※本稿は、岸田奈美『家族だから愛したんじゃなくて、愛したのが家族だった』(小学館)の一部を再編集したものです。
何度も同じ話をするのに、落語は笑える
風が吹けば、どうなるか。
桶屋がもうかる。
ご存じの通り、桶屋がもうかるのである。すごい。一見して意味がわからんのに、みんなわかってんのが、すごい。
ところで「風が吹けば桶屋がもうかる」とは、十返舎一九が書いた東海道中膝栗毛という作品で書かれた話だ。いいよね。十返舎一九。一度は口に出していいたい名前ナンバーワンだよね。東海道中膝栗毛はつくり話だけど。元になった実話もあるとか、ないとか。あえてつくり話にしたのは、読者を笑わせたかったからだとか。
わたしが大好きなラーメンズというお笑いコンビは、それをコントにした。

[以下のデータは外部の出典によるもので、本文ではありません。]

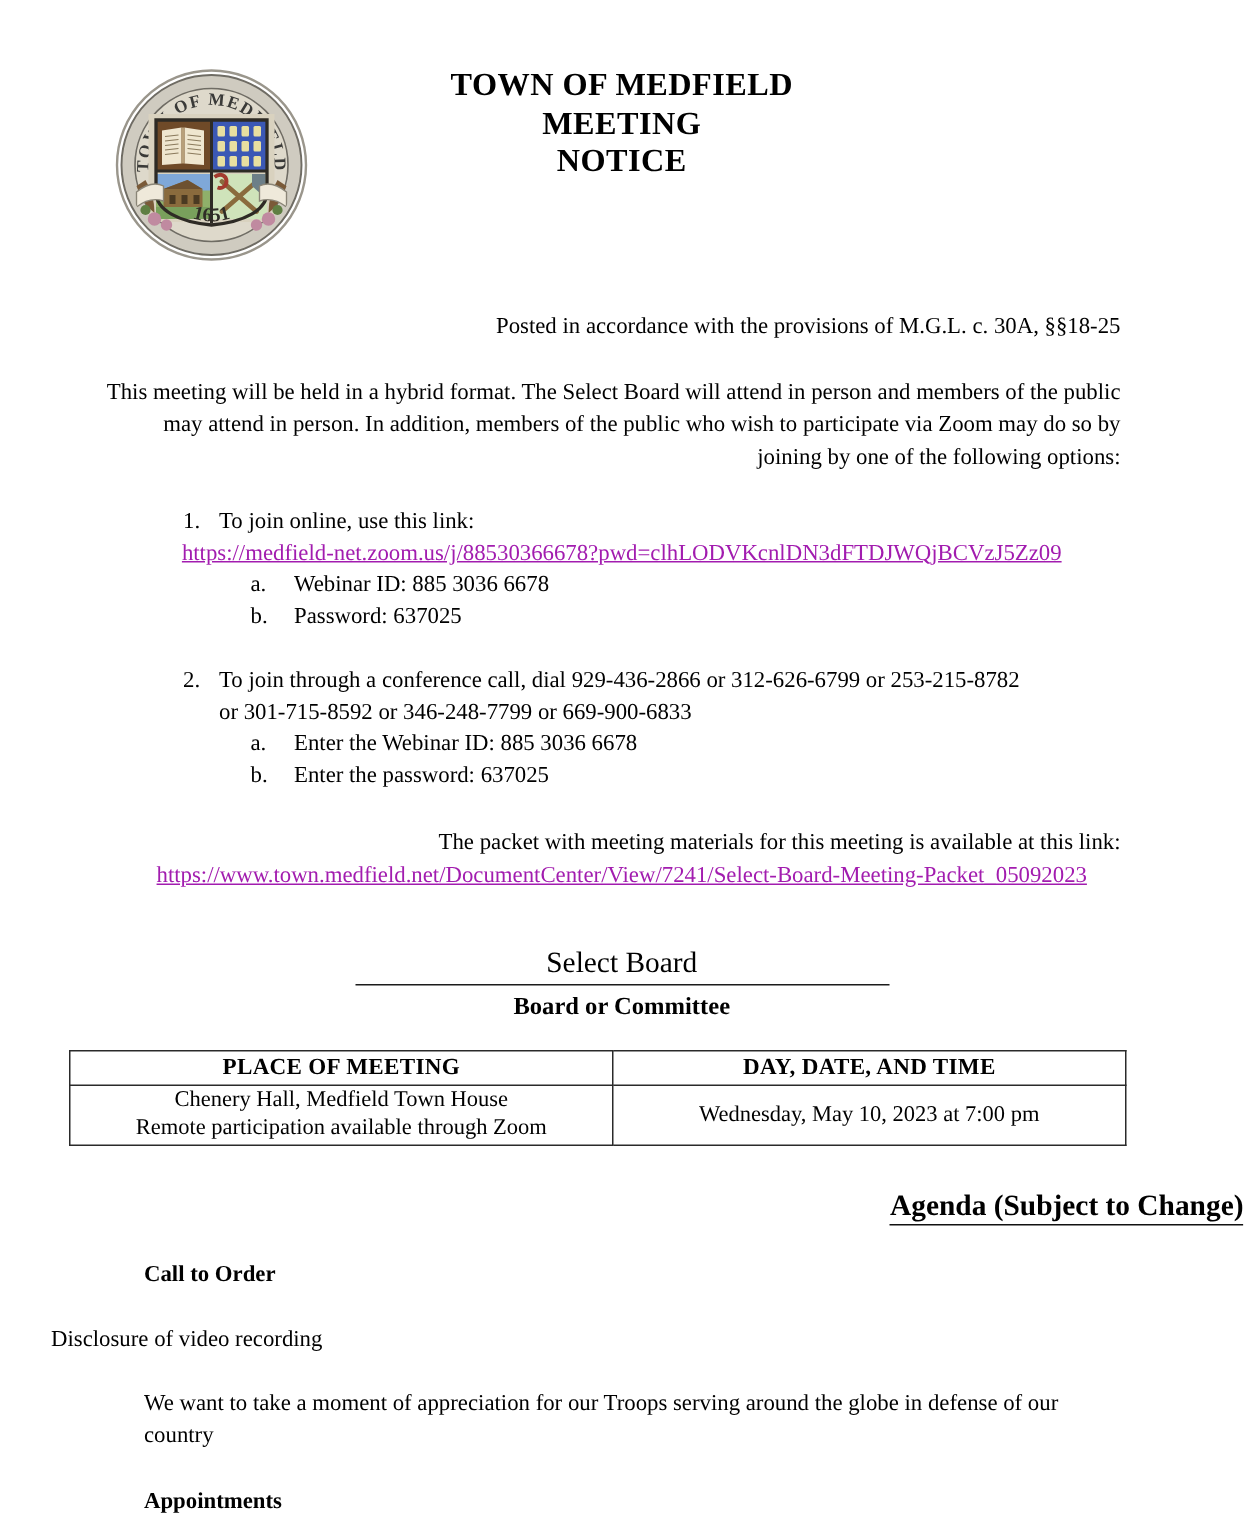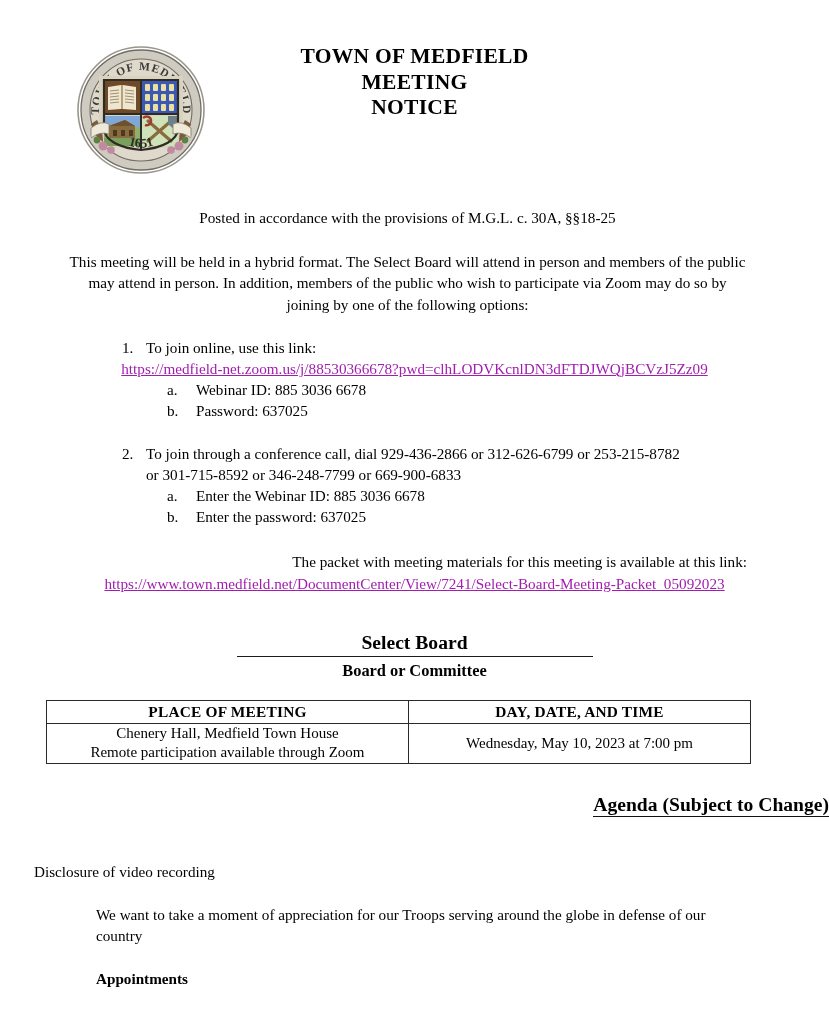--- a/index.html
+++ b/index.html
@@ -52,21 +52,21 @@
     position: absolute;
     left: 0;
     top: 178px;
     width: 829px;
   }
   .para {
     margin: 0;
     padding: 0 82px 0 68px;
     font-size: 15.2px;
     line-height: 21.2px;
-    text-align: center;
+    text-align: right;
   }
   .p-posted { padding-top: 29px; }
   .p-hybrid { padding-top: 23px; }
 
   .olist {
     margin: 0;
     padding: 0;
     list-style: none;
   }
   .olist li {
@@ -104,21 +104,21 @@
     text-align: right;
   }
 
   
   .board-block {
     margin-top: 38px;
     text-align: center;
   }
   .board-name {
     display: inline-block;
-    font-weight: bold;
+    font-weight: normal;
     font-size: 19.6px;
     line-height: 22px;
     width: 356px;
     border-bottom: 1.6px solid #1b1b1b;
     padding-bottom: 2px;
   }
   .board-sub {
     font-weight: bold;
     font-size: 16.4px;
     line-height: 20px;
@@ -383,20 +383,21 @@
           <td>Wednesday, May 10, 2023 at 7:00 pm</td>
         </tr>
       </tbody>
     </table>
 
     <div class="agenda-title">
       <span>Agenda (Subject to Change)</span>
     </div>
 
     <div class="agenda-body">
+      <p class="ag-item ag-head">Call to Order</p>
       <p class="ag-item ag-gap-2">Disclosure of video recording</p>
       <p class="ag-item ag-gap-3">We want to take a moment of appreciation for our Troops serving around the globe in defense of our country</p>
       <p class="ag-item ag-head ag-gap-4">Appointments</p>
 
       <ul class="ag-olist">
         
       </ul>
     </div>
 
   </div>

映像で1000回以上は見たと思うが、いまでもゲラゲラ笑える。
笑い話といえば、落語もすごい。「まんじゅうこわい」とか、普通は意味わかんないじゃん。でも、わかるじゃん。こわいじゃん。
落語家さんって、何度も何度も、同じ話をするのに笑っちゃう。江戸時代からずっと、同じ話をしてるのに。一度話しはじめればみんなの頭に情景が浮かんで、笑っちゃう。冷静に考えたら、本気ですごいことだと思うの。
人を泣かせるよりも、笑わせる方がかっこいい
話は突拍子もなく変わるが、わたしは昔から、人を泣かせることよりも、笑わせることの方がかっこいいと思っている。泣いているわたしを笑わせてくれた人たちが、大いに影響している。ラーメンズ。藤子・F・不二雄。さくらももこ。向田邦子。又吉直樹。漫画『波よ聞いてくれ』の主人公・鼓田ミナレ。
そして、わたしの父、岸田浩二。この人たちがつくった話は、いま思い出しても笑えるし、だれかに話してみても、笑いの輪がさらに広がる。
ずっと、憧れてた。でもわたしにはずっと「笑わせる才能」がなかった。
その代わり、わたしには「忘れる才能」があった。